Saray Daniela Santana, 14 ans, et Alison Muñoz, 16 ans, étudiantes au Colegio Liceo Mayor de Soacha et participantes aux cercles de mathématiques, disent que la plus belle chose de cette expérience a été d’apprendre à rêver qu’elles pouvaient faire des choses importantes. « J’ai l’impression que cela nous a aidé à croire en nous-mêmes. Nous savons désormais que réussir n’est pas impossible », déclare Santana par téléphone. « Ils nous ont appris à chercher des solutions aux problèmes d’une manière différente, à affronter les situations avec une autre vision, nous avons changé nos processus de pensée », ajoute Muñoz. Le professeur Recamán explique que de nombreux enfants sont entrés dans le cercle sans savoir quoi faire dans leur avenir, et maintenant ils sont clairs. Les cours leur ont donné confiance, ils leur ont montré qu’ils peuvent être les premiers de leur famille à entrer à l’université. « Ils sont repartis convaincus que les mathématiques sont belles, utiles et amusantes. »

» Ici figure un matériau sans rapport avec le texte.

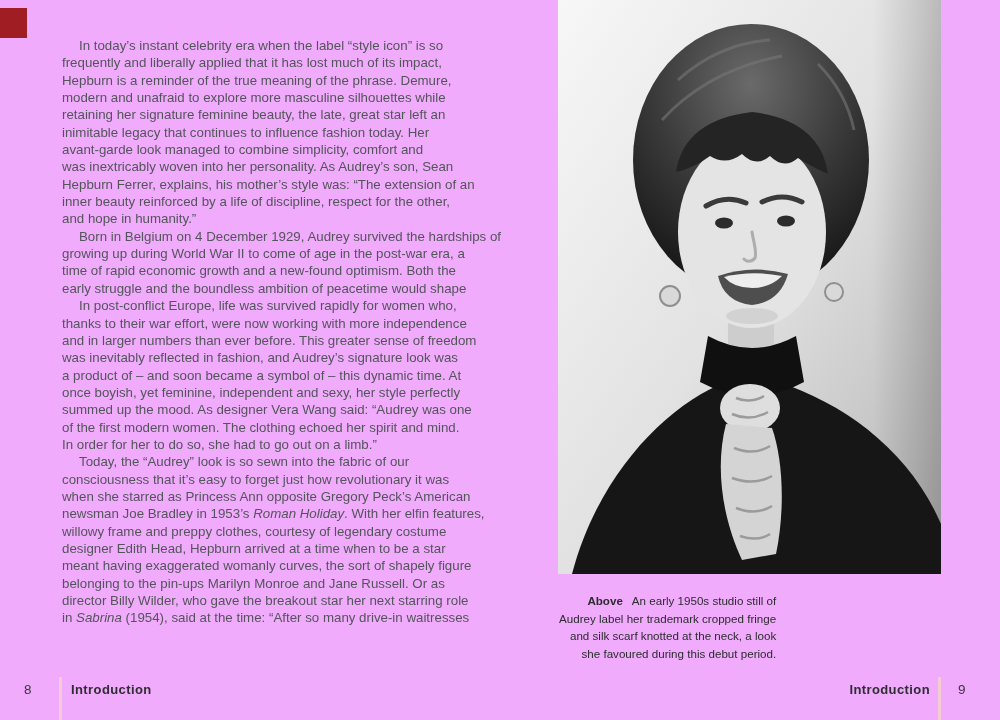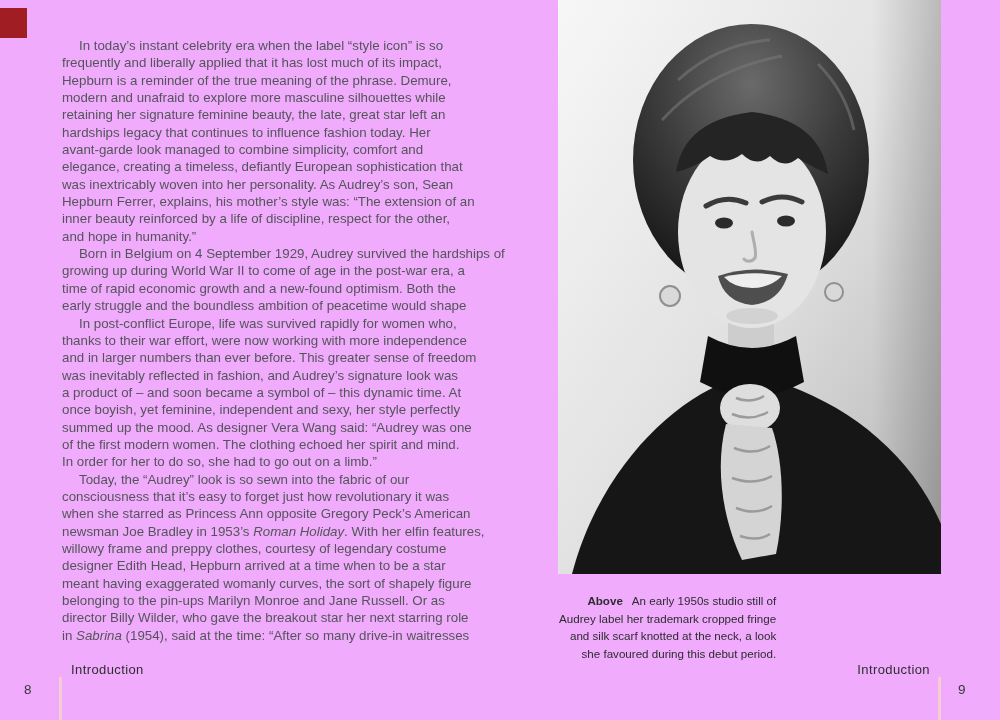"hardships legacy that continues to" div.tl { text: hardships -> inimitable }
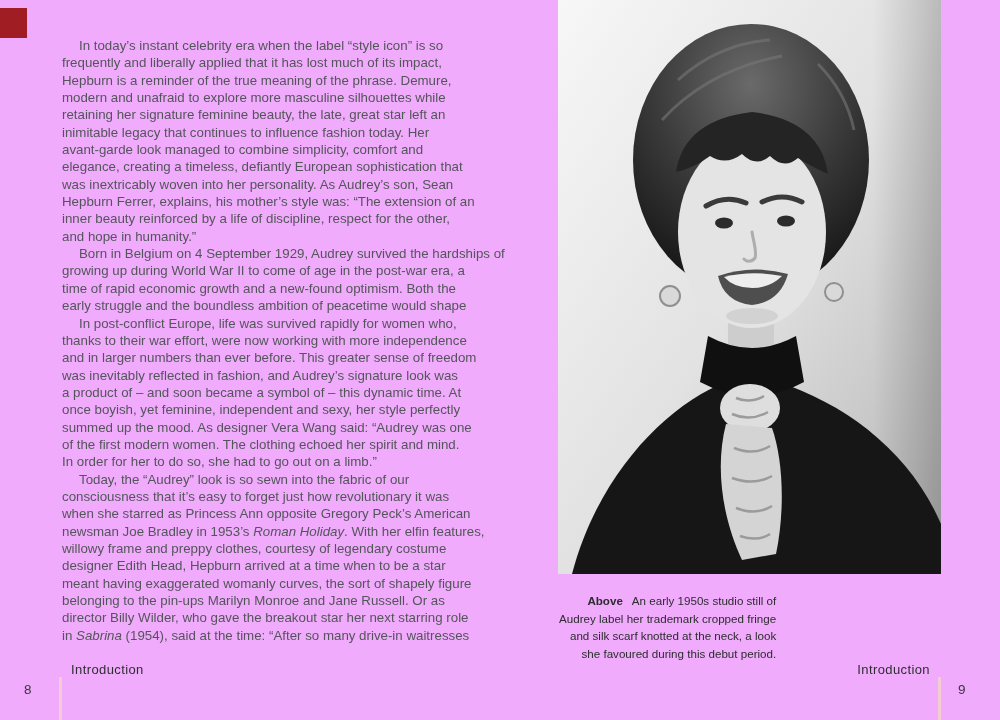"elegance, creating a timeless, defiantly" div.tl { html: <div>elegance, creating a timeless, defiantly European sophistication that</div> -> none }
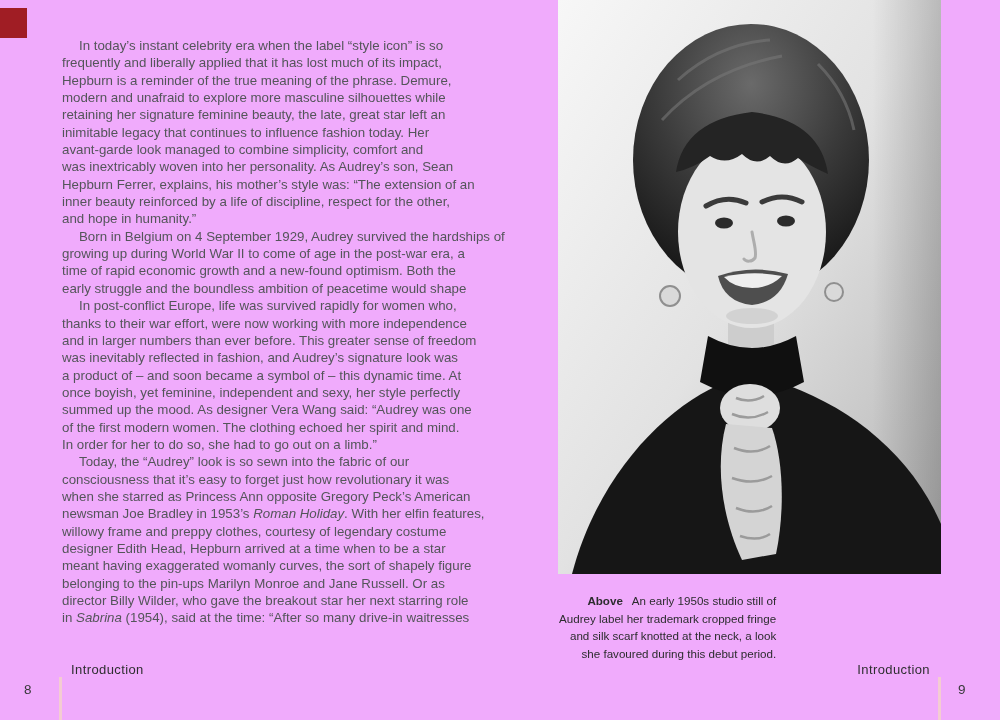"Born in Belgium on 4" div.tl { text: September -> December }
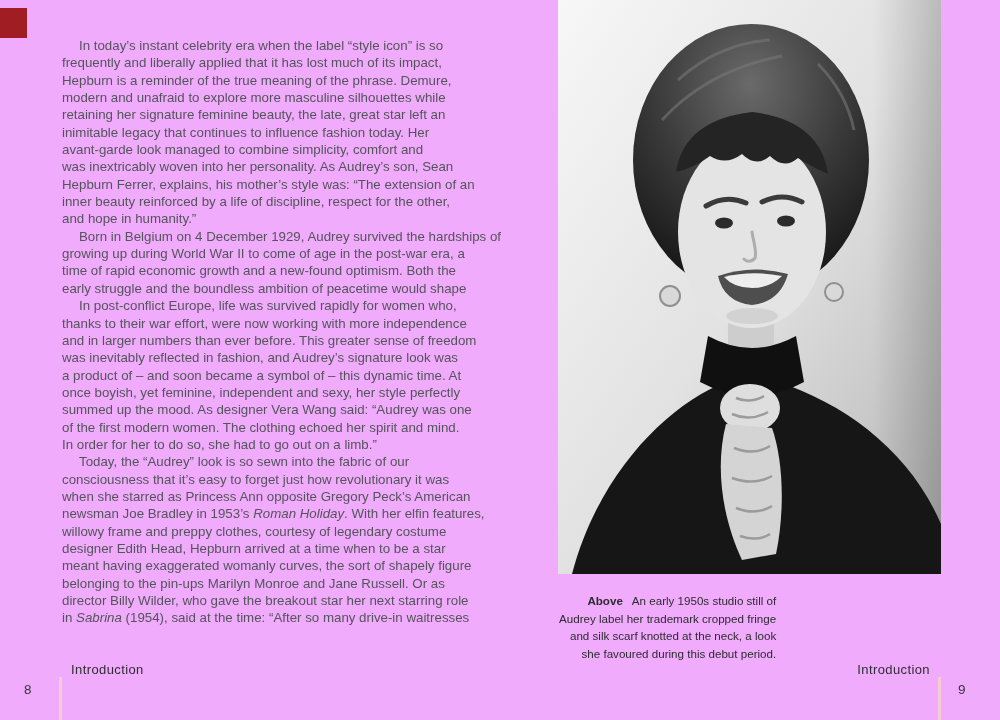"Introduction" .footer-section { font-weight: normal -> bold; top: 662px -> 682px }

Recamán était chargé de former le groupe d’enseignants de haut niveau qui enseignaient aux enfants tout au long de l’année. L’équipe académique comprenait Sebastián Hurtado, professeur à l’Université de Yale et à l’Université de Chicago aux États-Unis et lauréat du prix New Horizons in Mathematics en 2021 ; Campo Elías Suárez, docteur et professeur à l’IMPA au Brésil ; Héctor Rosario, professeur au Département de mathématiques de l’Université de Floride et co-fondateur du North Carolina Triangle Mathematics Circle ; et plusieurs docteurs en mathématiques de l’Université de Los Andes, à Bogota, parmi de nombreux autres professeurs. Après avoir vérifié la qualité des cercles Soacha, la Société Colombienne de Mathématiques a approuvé le certificat de fréquentation remis aux étudiants.